Charles Gates - Analyst
Yes. For 50 years, we have had inflation, and now possibly it's going the other way.
It's only on the insurance side you have seen that in the past on loss costs in the 90s when they actually came down. Hard to predict what that would mean for us. It, obviously, from an investment income perspective, it would be -- from an investment income perspective, it would hurt, but it's basically good for the property and casualty industry. It probably might be bad for the life business, you know, on businesses where the margin comes from the spread.
Charles Gates - Analyst
I didn't understand your life insurance comments, sir.
I think a lot of the life products were oriented towards the spread in the returns between what we credit the policyholders and what we achieve ourselves. I think it would be a difficult environment in life insurance, but it would be a favorable environment for the property casualty business.
Charles Gates - Analyst
Wouldn't you have a situation potentially, and this is my last question, where at the end of the day, some companies - I'm not talking CNA - had historically been deficient in reserves, would then be in a situation where perhaps reserves would be more adequate, or they could be over reserved?
On a present value basis, yes. But I think - you know, deflation, we're basically - may be good news for the property casualty industry. If implicitly (ph) your reserving is historical inflation of x-percent, and it turns out it's half of that, only on an economic basis, you think your reserves are adequate or more than adequate.
Robert Glasspiegel - Analyst
Thank you.
Operator
Once again, ladies and gentlemen, if would you like to ask a question, please press star-one at this time. We'll take the next question from Thomas Kahn with Kahn Brothers & Company. Please go ahead.
Thomas Kahn - Analyst
There's talk in Congress about some legislation with respect to asbestos. Could you comment on it and also tell us what you feel might be the impact on CNA?
We are working actively with other industry groups and also with other folks from not just the insurance industry, but other industries and with plaintiffs and with the labor union movement to work on a structure that could assure that asbestos claimants who have suffered disease will be compensated promptly and fully, but will provide - kind of take most of the asbestos problem out of the courts and provide some certainty of financing for both the insurance industry and in industry in particular. We're encouraged by the results of our attempts to get this legislation through so far, but we'll have to see how it goes this year. If it goes through, I think it will be good for everybody.
Thomas Kahn - Analyst
Will this have an effect on the reserves that you have set aside for asbestos claims? Will you have redundancy in those reserves or release reserves?
Obviously, the devil is in the details on this, and we're certainly not prepared to speculate on what this would mean for any individual insurer and certainly not for us. What I can comment on, though, is that our reserves are set without taking this into account, it's on a prior to any legislation being passed, and that's our scenario right now.
Thomas Kahn - Analyst
Thank you.
Operator
At this time, we have no additional questions. Ms. Jaffray, I'll turn the call back over you to.

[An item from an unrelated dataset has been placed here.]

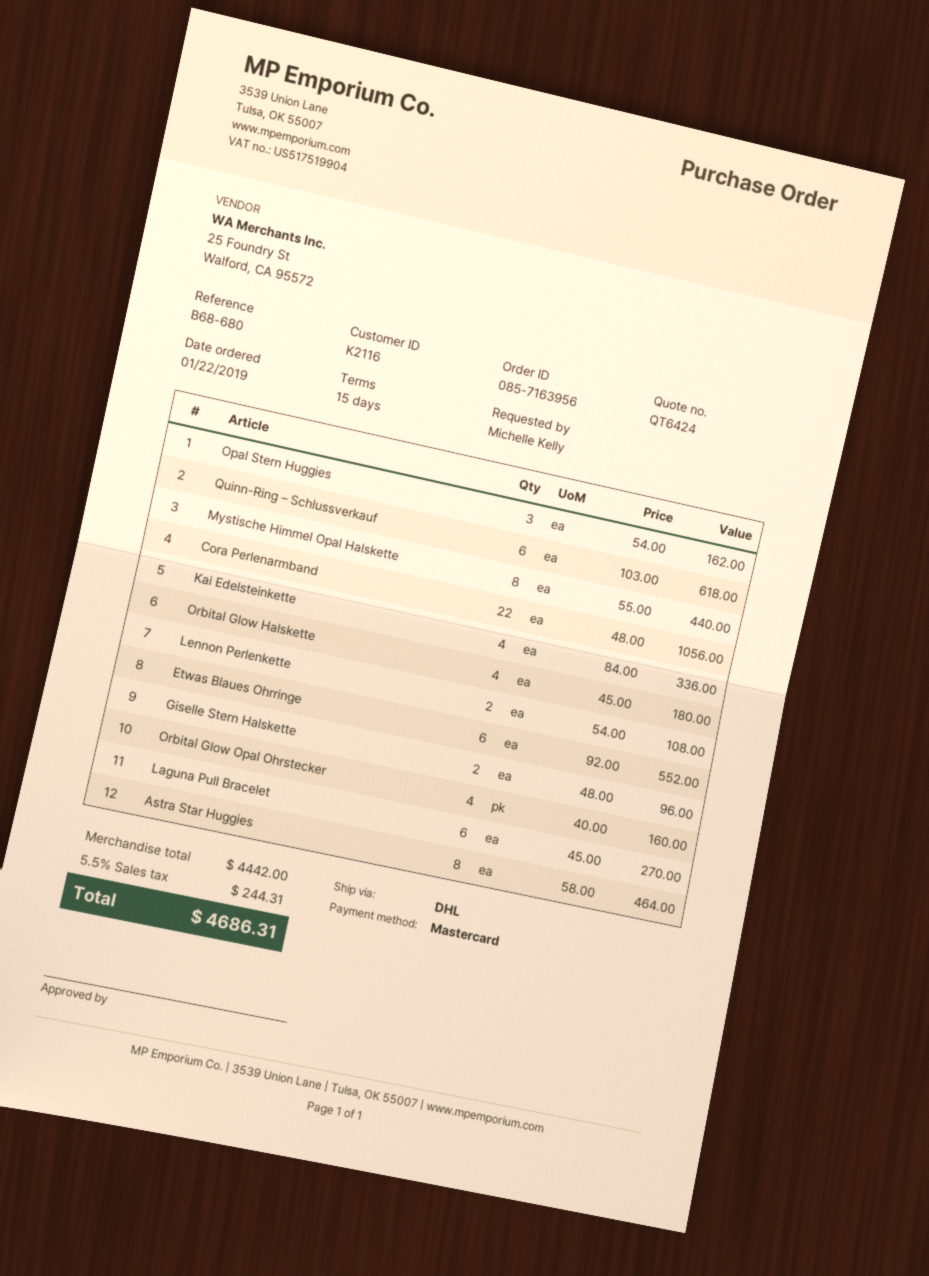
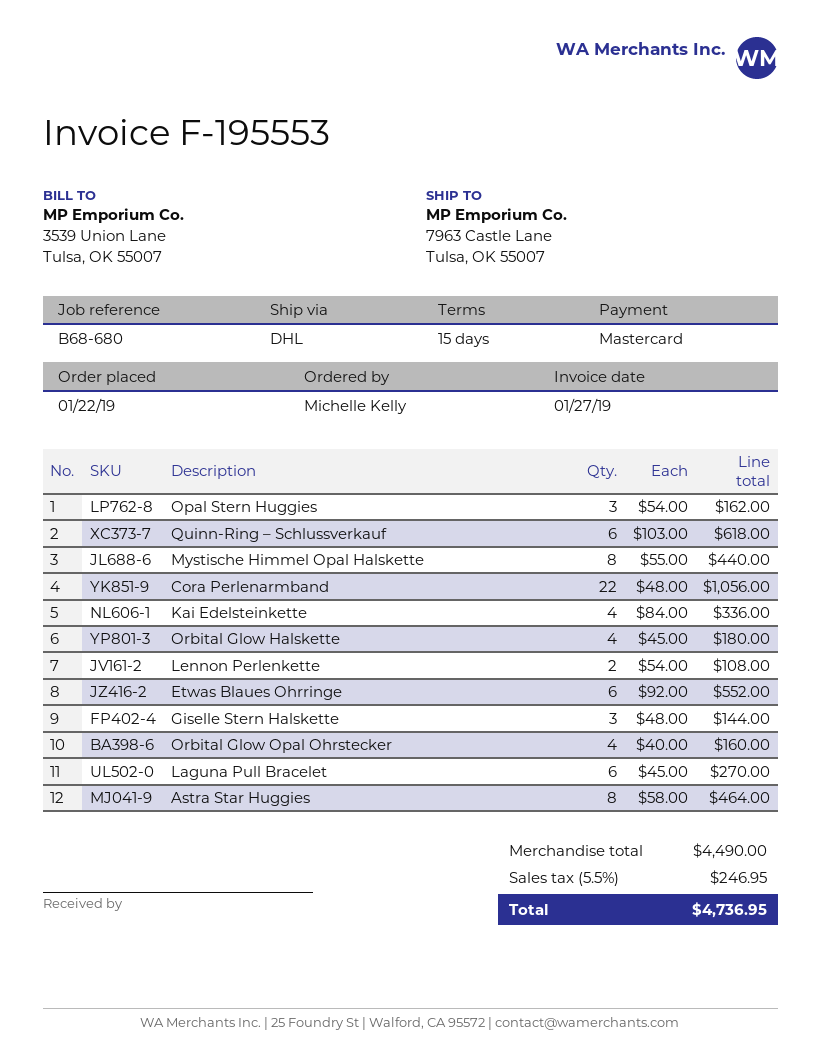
Giselle Stern Halskette: 2 x 48.00 = 96.00 -> 3 x 48.00 = 144.00
subtotal: 4442.00 -> 4490.00
tax: 5.5% = 244.31 -> 5.5% = 246.95
total: 4686.31 -> 4736.95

Dawn Jaffray - Investor Relations
Thank you, operator. Once again, we'd like to thank you for joining us this morning. I call your attention to the forward-looking statements in the earnings release and as previously read at the beginning of the call. Lastly, please note that a taped replay of this call will be available immediately following the call until 12 midnight on May 15. You can access the replay by dialing 888-203-1112, or for international callers, 719-457-0820, utilizing passcode 614808. It will also be archived later in the day for replay on the investor relations webpage of CNA.com. Thank you for your participation.
Operator
This does conclude the CNA financial Corporation's first quarter 2003 conference call. We thank you for your participation, and you may disconnect at this time.